# Watt's with the Watt's thing?



## rpearson (Jul 9, 2013)

Sorry about the title but couldn't help myself:coocoo:

You may know if you happened to catch one of my post mostly in the equipment recommendation section that I am in the beginning of a Home theater revamp or as it may end up replacement. 

I am a working guy so money is a factor but to I am one to wait a while to get something I will be happy with long term rather than having to have it today with compromise. 

In just the short time that I have been a member of this forum and receiving the much appreciated advice of it's informed members my system plains have changed in the extreme and I feel for the better. 

I have all but decided that the SVS all in package will be the answer for what am I doing speaker wise. Emotiva I think will provide my Pre-Pro. My sub will at least for the moment remain the B&W AWS2000 that I already own. 

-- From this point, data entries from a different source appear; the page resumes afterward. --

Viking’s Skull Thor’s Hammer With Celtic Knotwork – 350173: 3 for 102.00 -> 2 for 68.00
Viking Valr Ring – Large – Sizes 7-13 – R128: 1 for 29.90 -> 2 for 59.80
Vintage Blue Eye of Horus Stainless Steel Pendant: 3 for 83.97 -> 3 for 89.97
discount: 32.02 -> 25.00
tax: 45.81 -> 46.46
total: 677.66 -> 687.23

I have a Monster HTS 5100 and AVS 2000 power line protection and stabilization unit that will remain. A new OPPO-105 is in place and cables and interconnects are no issue.

This said it may be beneficial for me to reiterate the depth of my understanding of the inner workings of the components that make up our shared enthusiasm in an effort to help those who might respond better tailor their advice or comment.

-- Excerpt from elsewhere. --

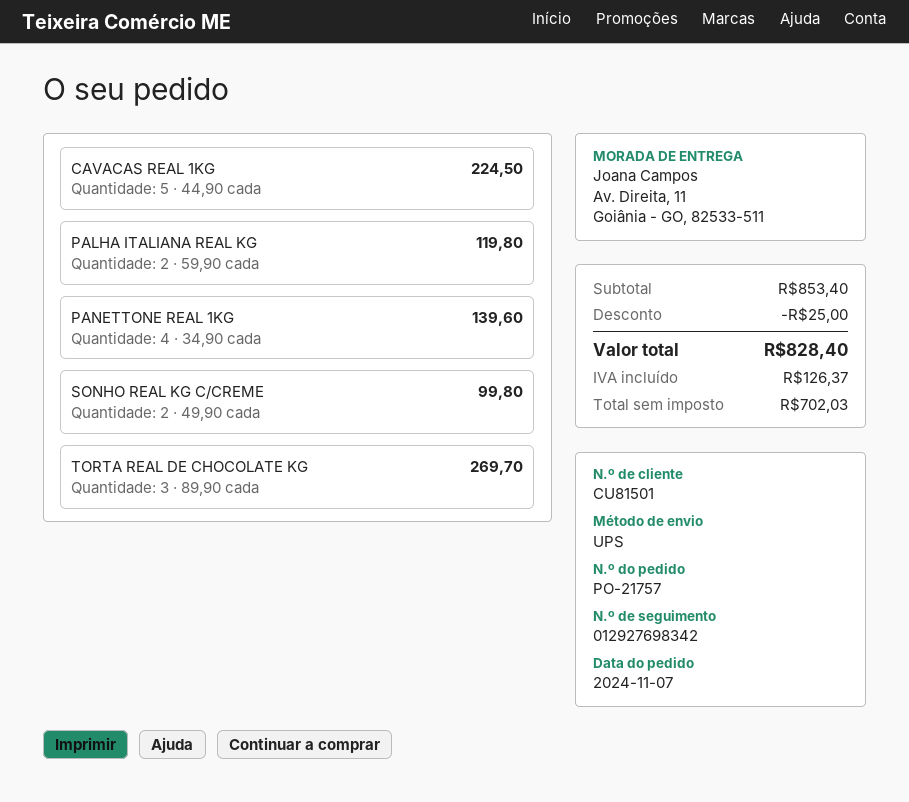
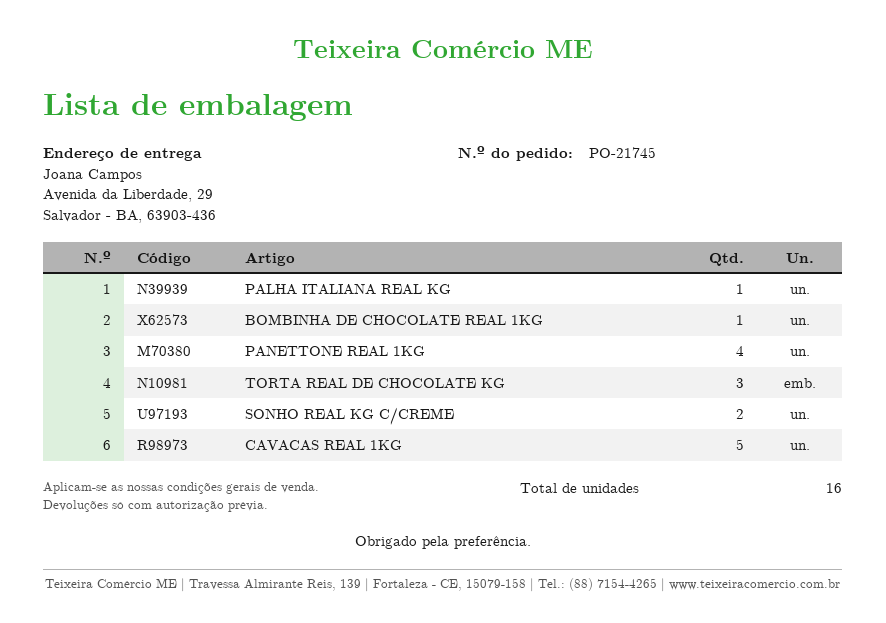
order number: PO-21757 -> PO-21745
ship to: Av. Direita, 11, Goiânia - GO, 82533-511 -> Avenida da Liberdade, 29, Salvador - BA, 63903-436
PALHA ITALIANA REAL KG: 2 -> 1
BOMBINHA DE CHOCOLATE REAL 1KG: none -> 1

I have been a long time enthuses basing the choice of my gear on application and of course sound. I do a great deal of research and ask tons of questions in preparation of buying my gear. This is not only through my enjoyment of doing so but also in effort of getting the most bang for the buck if you will. 

I know very little about what will work better with what or the inner workings of any given piece such as processors or D2A's Etc. Etc.... But I do have a very good ear and thoroughly enjoy the end result of these efforts.

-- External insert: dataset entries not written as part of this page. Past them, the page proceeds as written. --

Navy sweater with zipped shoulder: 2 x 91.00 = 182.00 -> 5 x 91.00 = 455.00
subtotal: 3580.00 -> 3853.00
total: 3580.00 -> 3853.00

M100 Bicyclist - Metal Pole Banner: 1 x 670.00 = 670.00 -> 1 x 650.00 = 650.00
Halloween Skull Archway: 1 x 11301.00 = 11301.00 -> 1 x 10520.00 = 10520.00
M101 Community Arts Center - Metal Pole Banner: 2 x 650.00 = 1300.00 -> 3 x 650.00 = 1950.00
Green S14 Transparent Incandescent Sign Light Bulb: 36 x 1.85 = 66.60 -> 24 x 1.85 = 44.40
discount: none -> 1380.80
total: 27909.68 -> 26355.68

This said and with every thing else in place I need to learn about proper wattage for speaker choice. Take the SVS towers that I am considering. They say if I recall correctly that the max at 300 watts RMS. *Does this mean any more than this will be detrimental to there performance?* 

I was recently talking with a factory rep of a well liked manufacture of HT Amps, Per-Pros etc.. He told me about a 1000 watt mono amp that they made that he felt I would love for the application of one each pushing my two fronts that spec at 300 watts max each.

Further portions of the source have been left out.